**EXERCISE DIRECTIONS**
Among the entries below, the lines from the one with "background: #bef264 ->" up to and including the one with "text-align: none ->" are to be restated exactly, without pictures.

**DATA PROVIDED**
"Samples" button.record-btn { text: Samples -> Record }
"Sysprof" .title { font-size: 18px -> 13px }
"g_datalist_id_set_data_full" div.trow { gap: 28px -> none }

--

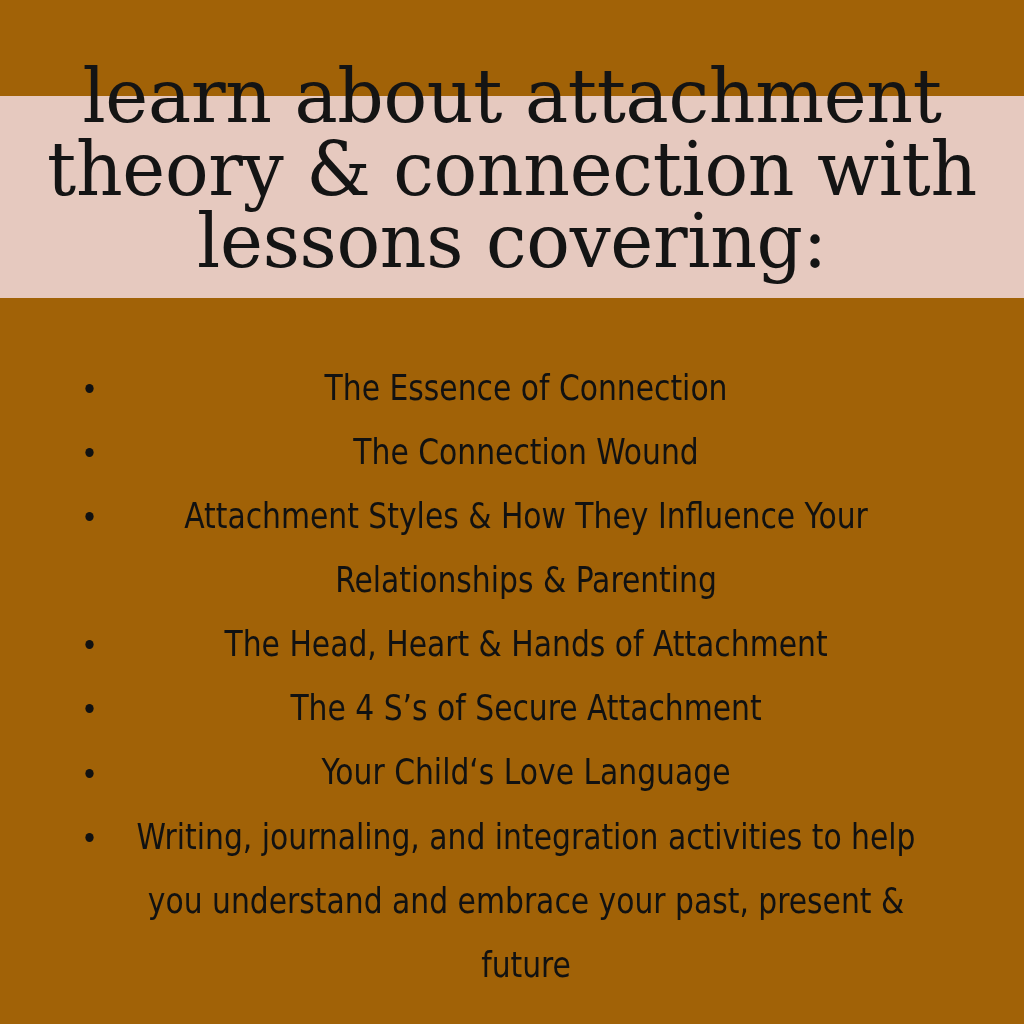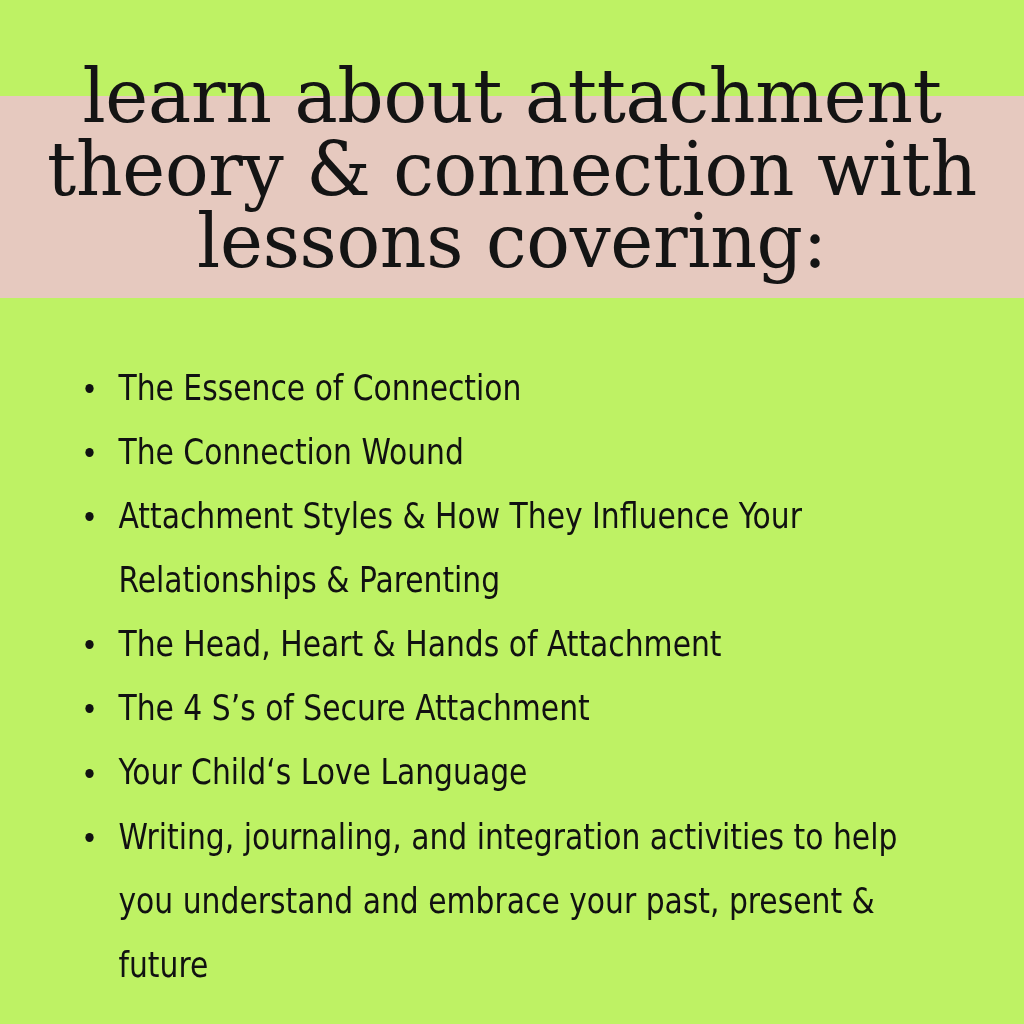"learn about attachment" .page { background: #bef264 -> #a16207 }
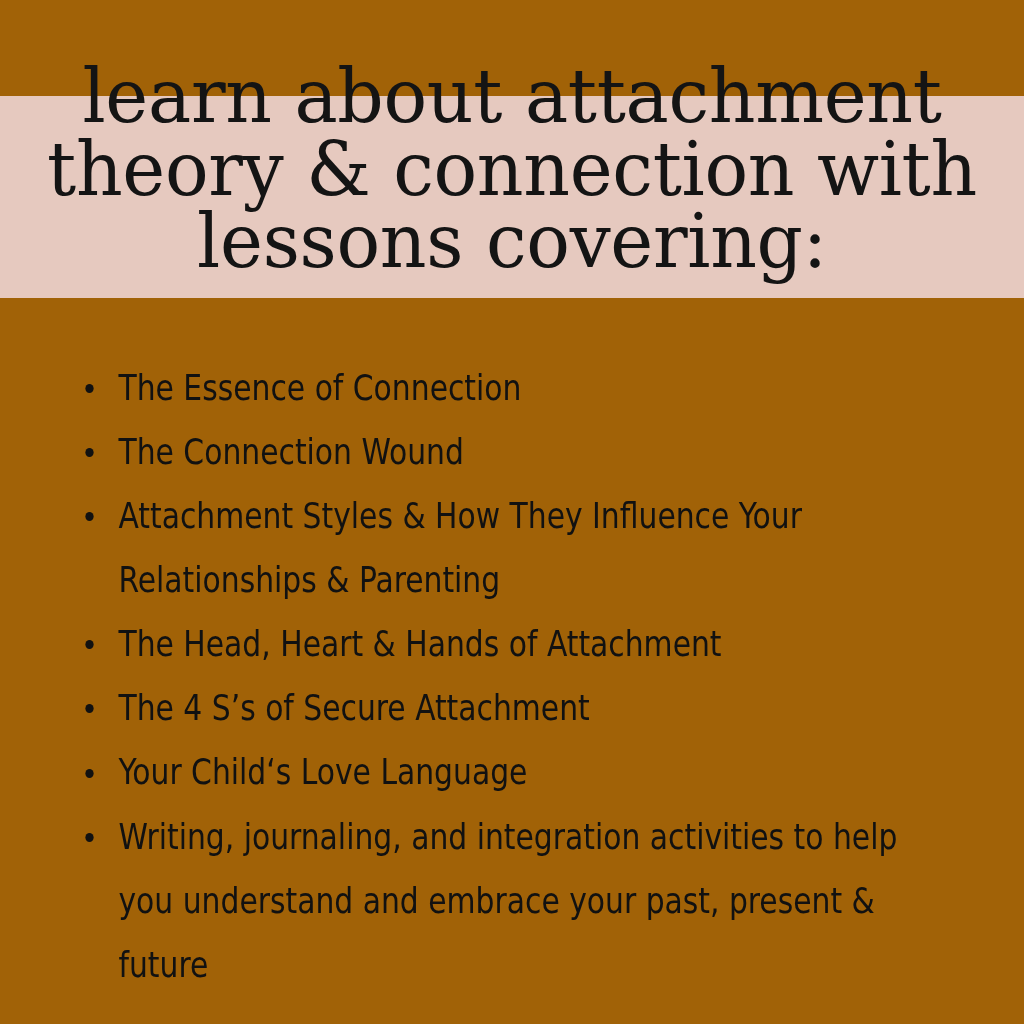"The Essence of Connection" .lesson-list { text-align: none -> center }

**SOLUTION FOR THIS EXERCISE**
"learn about attachment" .page { background: #bef264 -> #a16207 }
"The Essence of Connection" .lesson-list { text-align: none -> center }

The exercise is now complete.